**Exercise requirements:** Return a copy of each line in the listing that includes the word "SPRING".

**Data to use:**
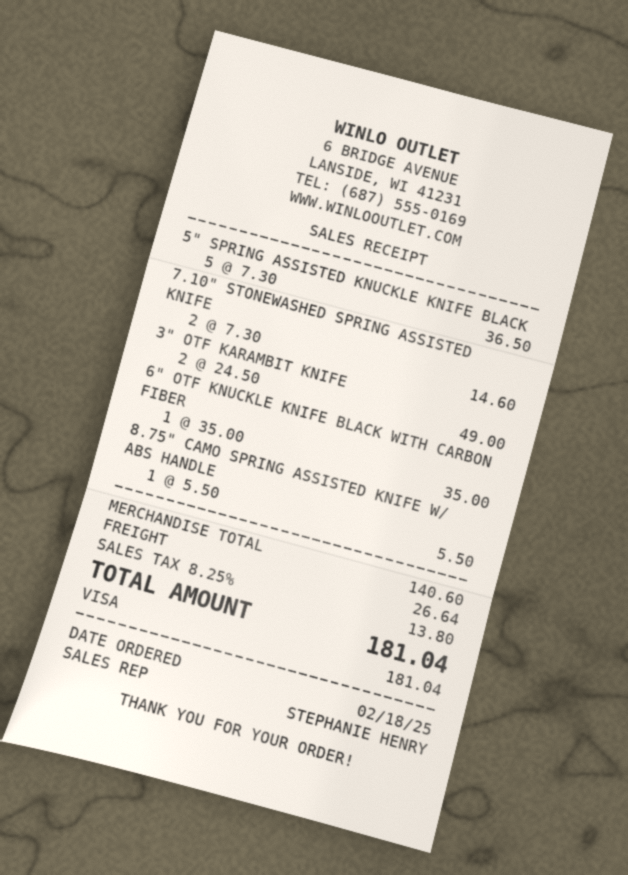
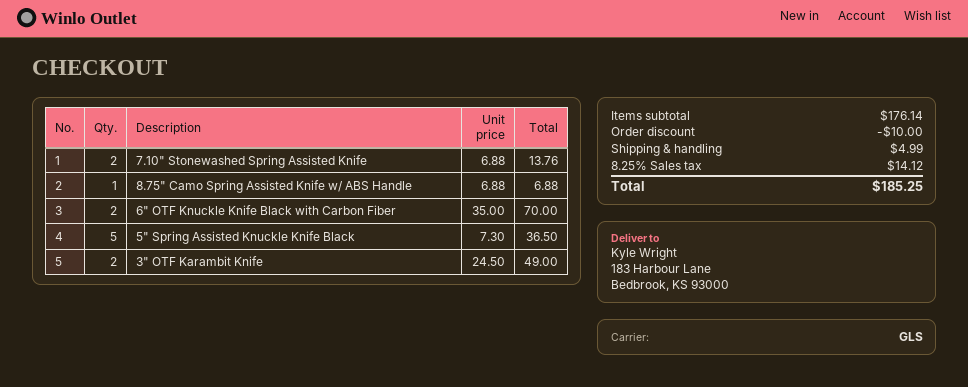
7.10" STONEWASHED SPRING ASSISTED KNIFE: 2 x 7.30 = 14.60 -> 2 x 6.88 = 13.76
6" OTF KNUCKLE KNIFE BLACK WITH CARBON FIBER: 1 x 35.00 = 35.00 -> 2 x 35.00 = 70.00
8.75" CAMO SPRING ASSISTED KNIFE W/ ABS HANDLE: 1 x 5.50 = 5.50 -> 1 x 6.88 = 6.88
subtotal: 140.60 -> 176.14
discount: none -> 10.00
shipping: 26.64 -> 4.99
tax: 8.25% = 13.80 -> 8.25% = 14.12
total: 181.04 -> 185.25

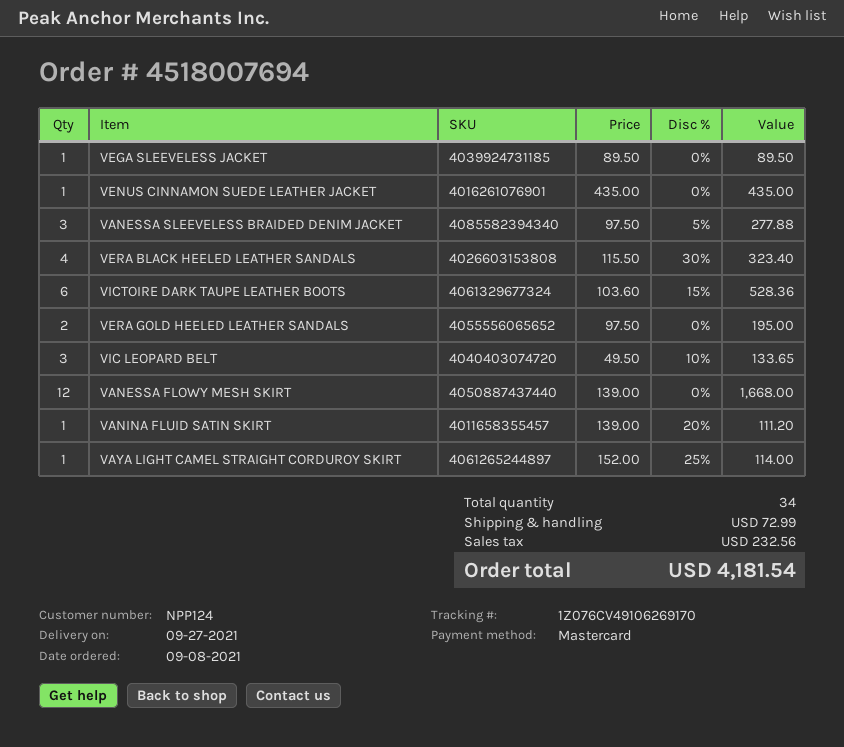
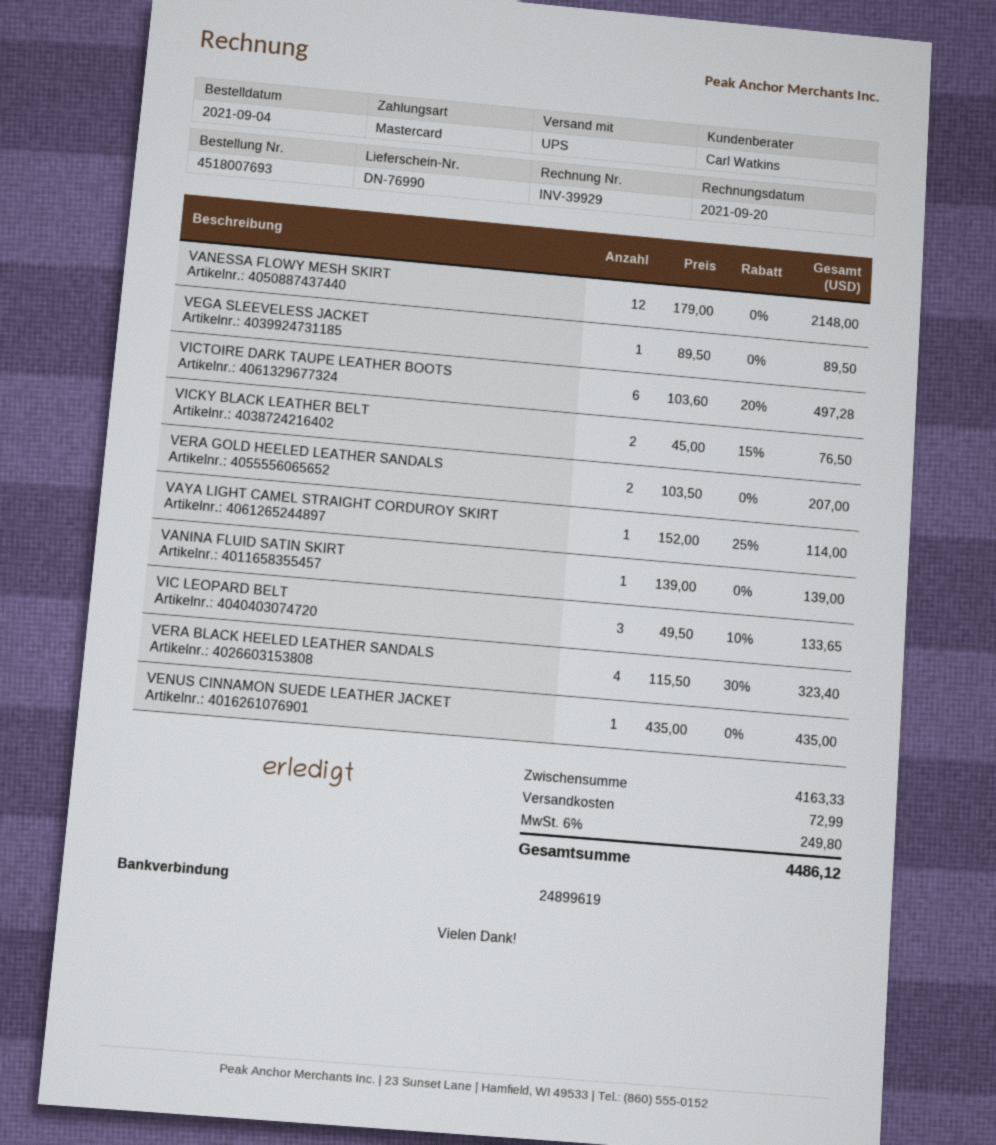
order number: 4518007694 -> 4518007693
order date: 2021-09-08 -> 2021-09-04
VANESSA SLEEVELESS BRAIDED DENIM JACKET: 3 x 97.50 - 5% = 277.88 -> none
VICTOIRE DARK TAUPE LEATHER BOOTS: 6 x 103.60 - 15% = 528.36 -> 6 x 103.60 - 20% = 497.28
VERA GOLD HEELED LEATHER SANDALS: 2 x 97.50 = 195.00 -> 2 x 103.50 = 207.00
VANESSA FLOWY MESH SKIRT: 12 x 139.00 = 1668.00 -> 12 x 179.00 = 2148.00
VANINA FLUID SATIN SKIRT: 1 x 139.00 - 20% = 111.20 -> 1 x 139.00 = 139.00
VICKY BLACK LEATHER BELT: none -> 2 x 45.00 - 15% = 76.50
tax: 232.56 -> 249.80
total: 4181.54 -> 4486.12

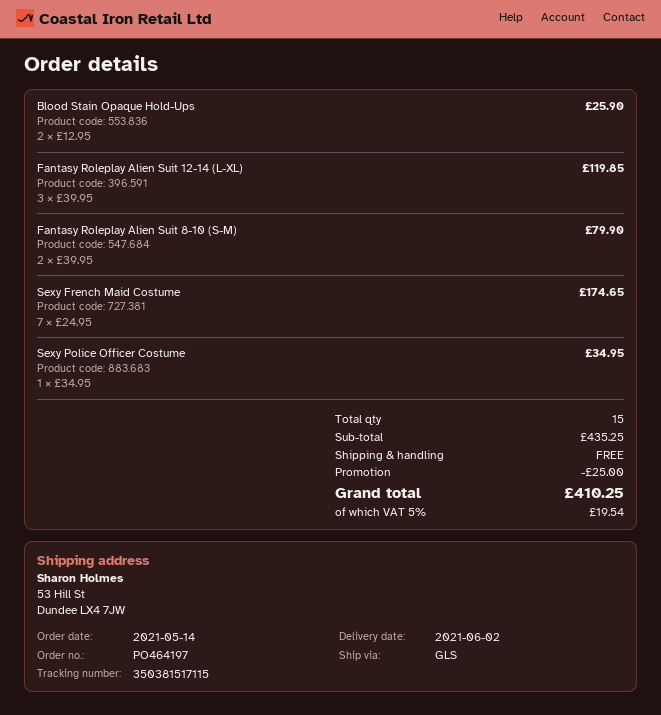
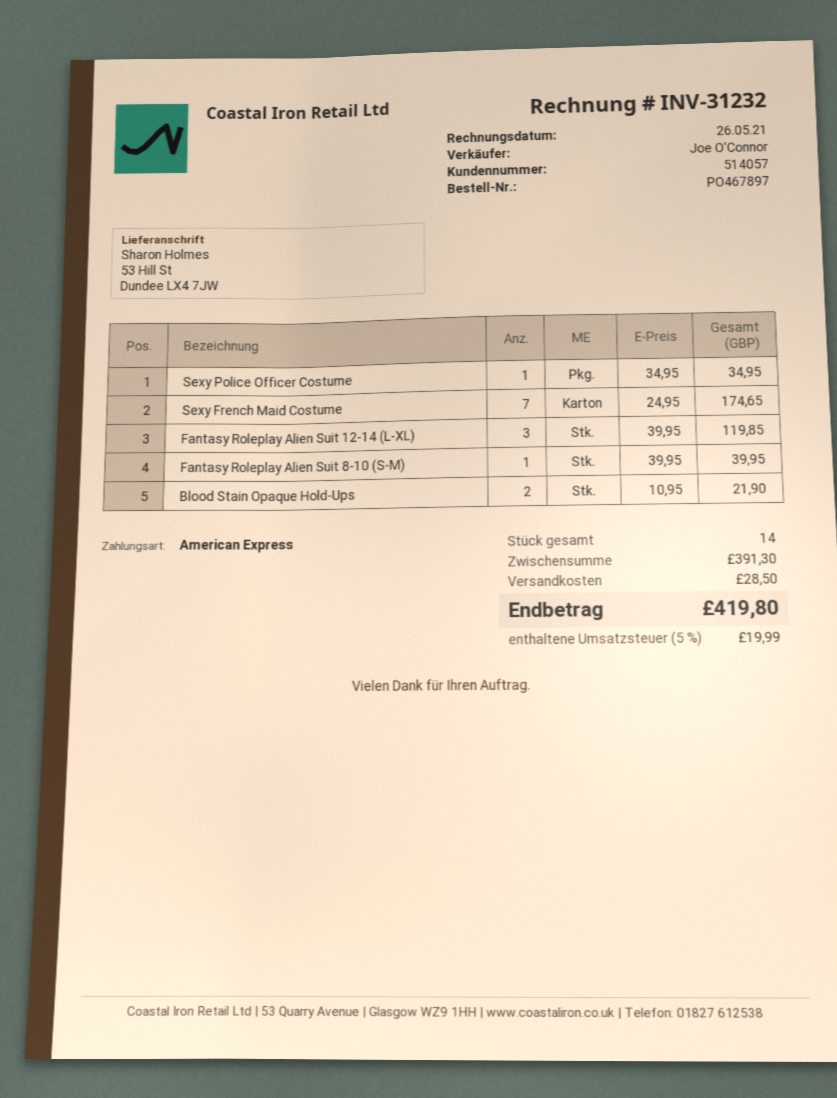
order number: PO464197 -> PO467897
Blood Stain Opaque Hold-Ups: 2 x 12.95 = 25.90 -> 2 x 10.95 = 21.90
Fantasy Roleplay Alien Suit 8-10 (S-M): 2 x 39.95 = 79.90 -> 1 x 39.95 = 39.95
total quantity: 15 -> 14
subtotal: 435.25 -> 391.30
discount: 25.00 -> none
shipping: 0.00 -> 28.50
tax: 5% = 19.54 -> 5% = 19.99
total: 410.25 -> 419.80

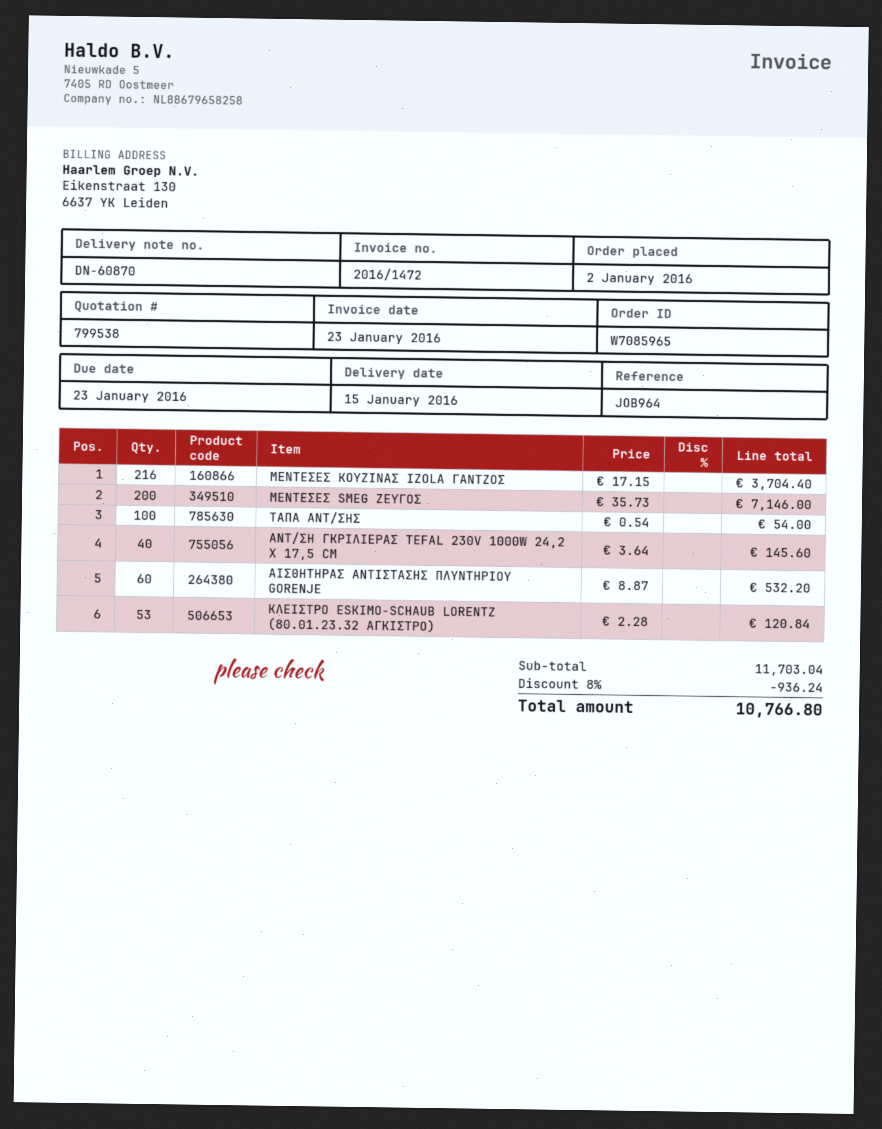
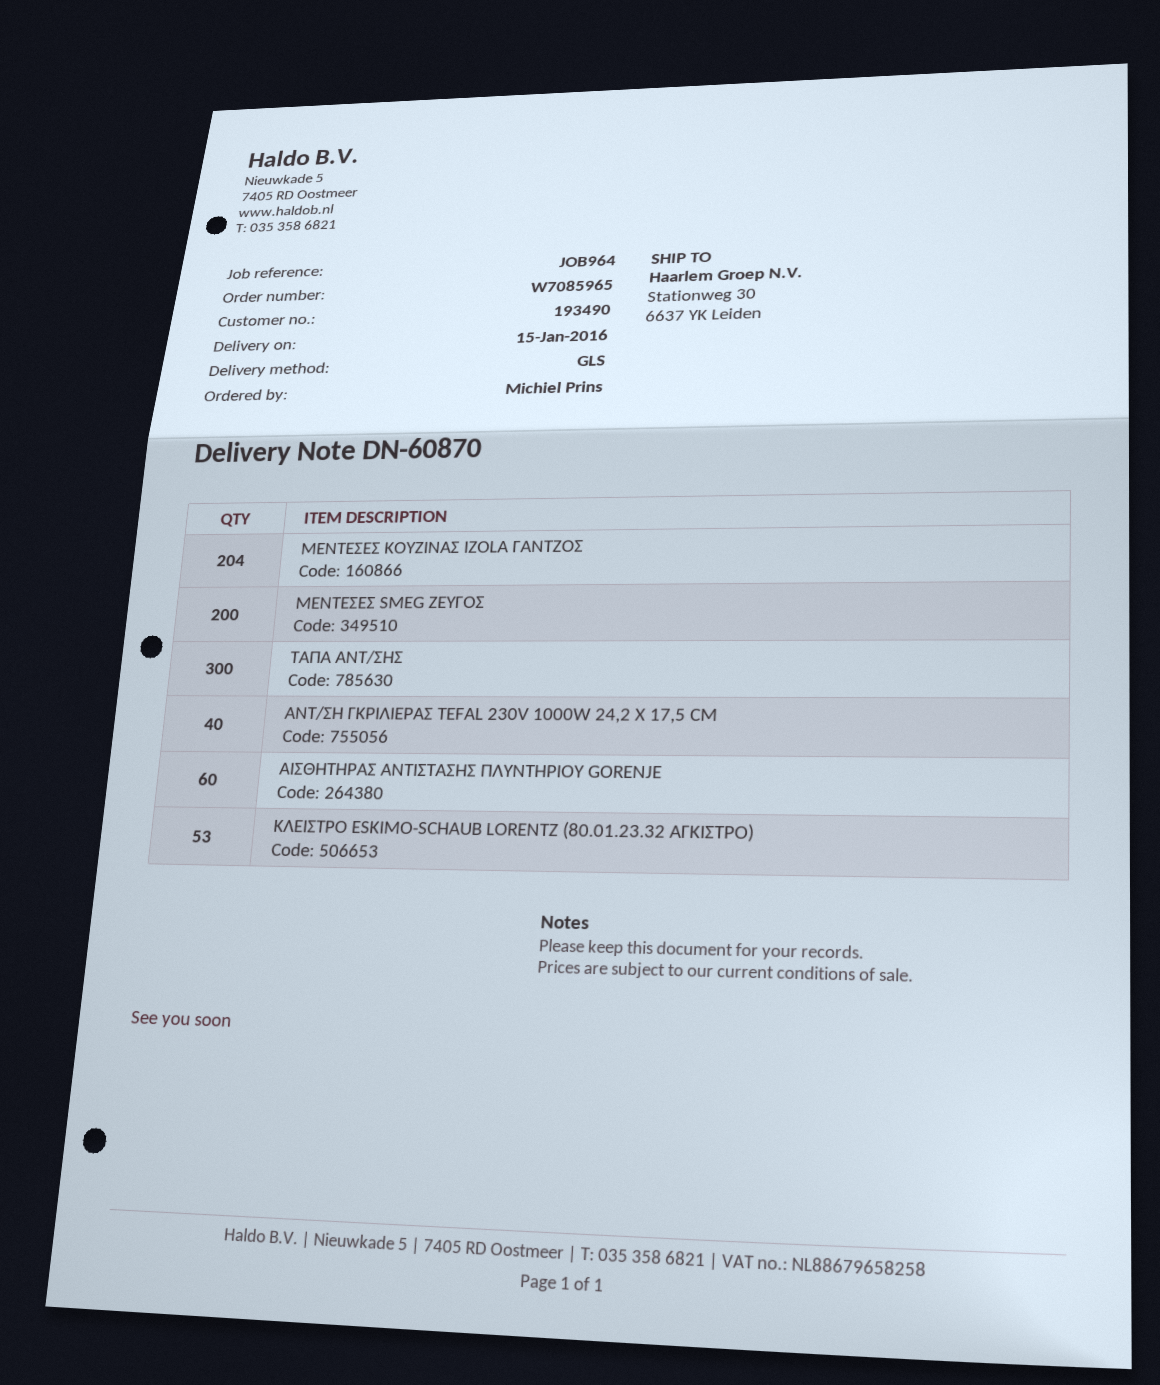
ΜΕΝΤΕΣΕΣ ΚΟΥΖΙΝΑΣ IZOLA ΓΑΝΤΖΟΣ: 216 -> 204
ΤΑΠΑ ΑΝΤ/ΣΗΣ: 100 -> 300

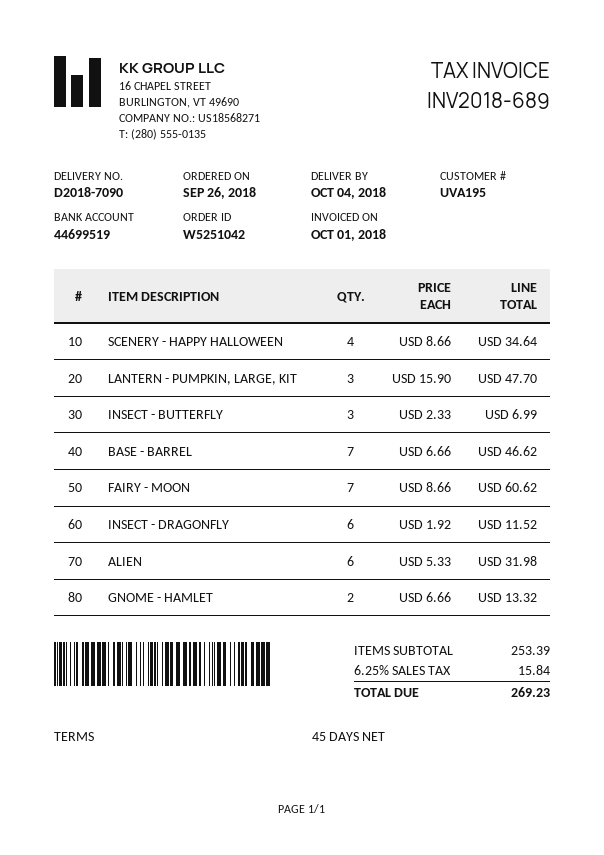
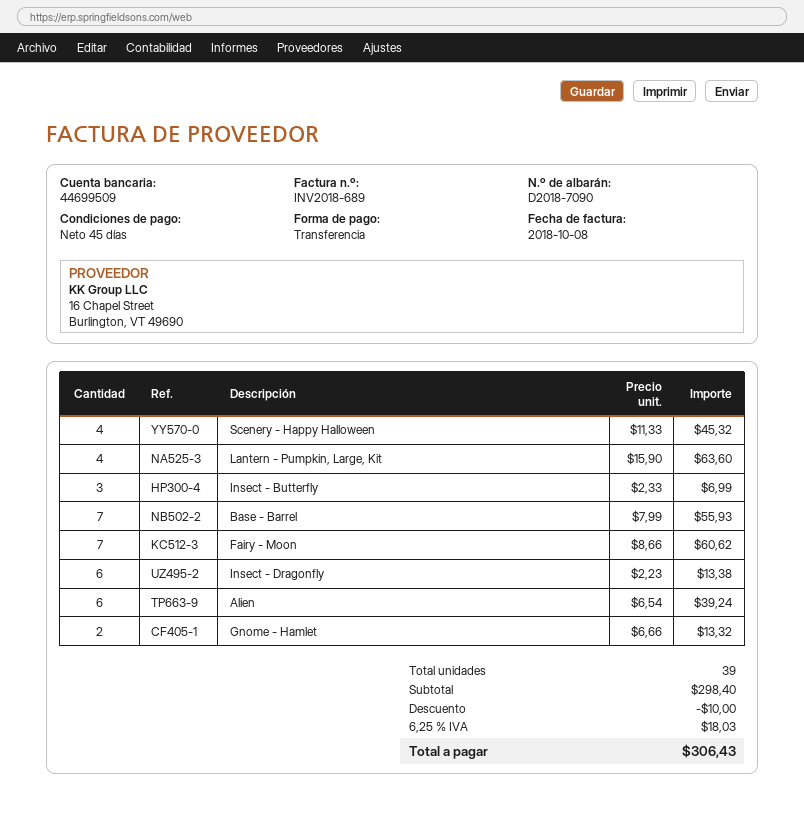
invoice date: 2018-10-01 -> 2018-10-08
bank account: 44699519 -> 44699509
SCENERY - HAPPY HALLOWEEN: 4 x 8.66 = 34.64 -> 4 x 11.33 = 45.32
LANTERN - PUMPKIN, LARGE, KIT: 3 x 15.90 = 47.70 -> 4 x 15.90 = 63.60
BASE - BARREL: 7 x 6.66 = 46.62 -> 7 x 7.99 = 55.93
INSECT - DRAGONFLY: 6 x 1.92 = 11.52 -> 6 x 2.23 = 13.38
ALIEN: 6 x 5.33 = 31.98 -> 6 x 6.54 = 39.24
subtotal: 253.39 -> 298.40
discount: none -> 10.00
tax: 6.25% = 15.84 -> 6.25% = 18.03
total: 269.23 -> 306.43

**Solution to this problem:**
7.10" STONEWASHED SPRING ASSISTED KNIFE: 2 x 7.30 = 14.60 -> 2 x 6.88 = 13.76
8.75" CAMO SPRING ASSISTED KNIFE W/ ABS HANDLE: 1 x 5.50 = 5.50 -> 1 x 6.88 = 6.88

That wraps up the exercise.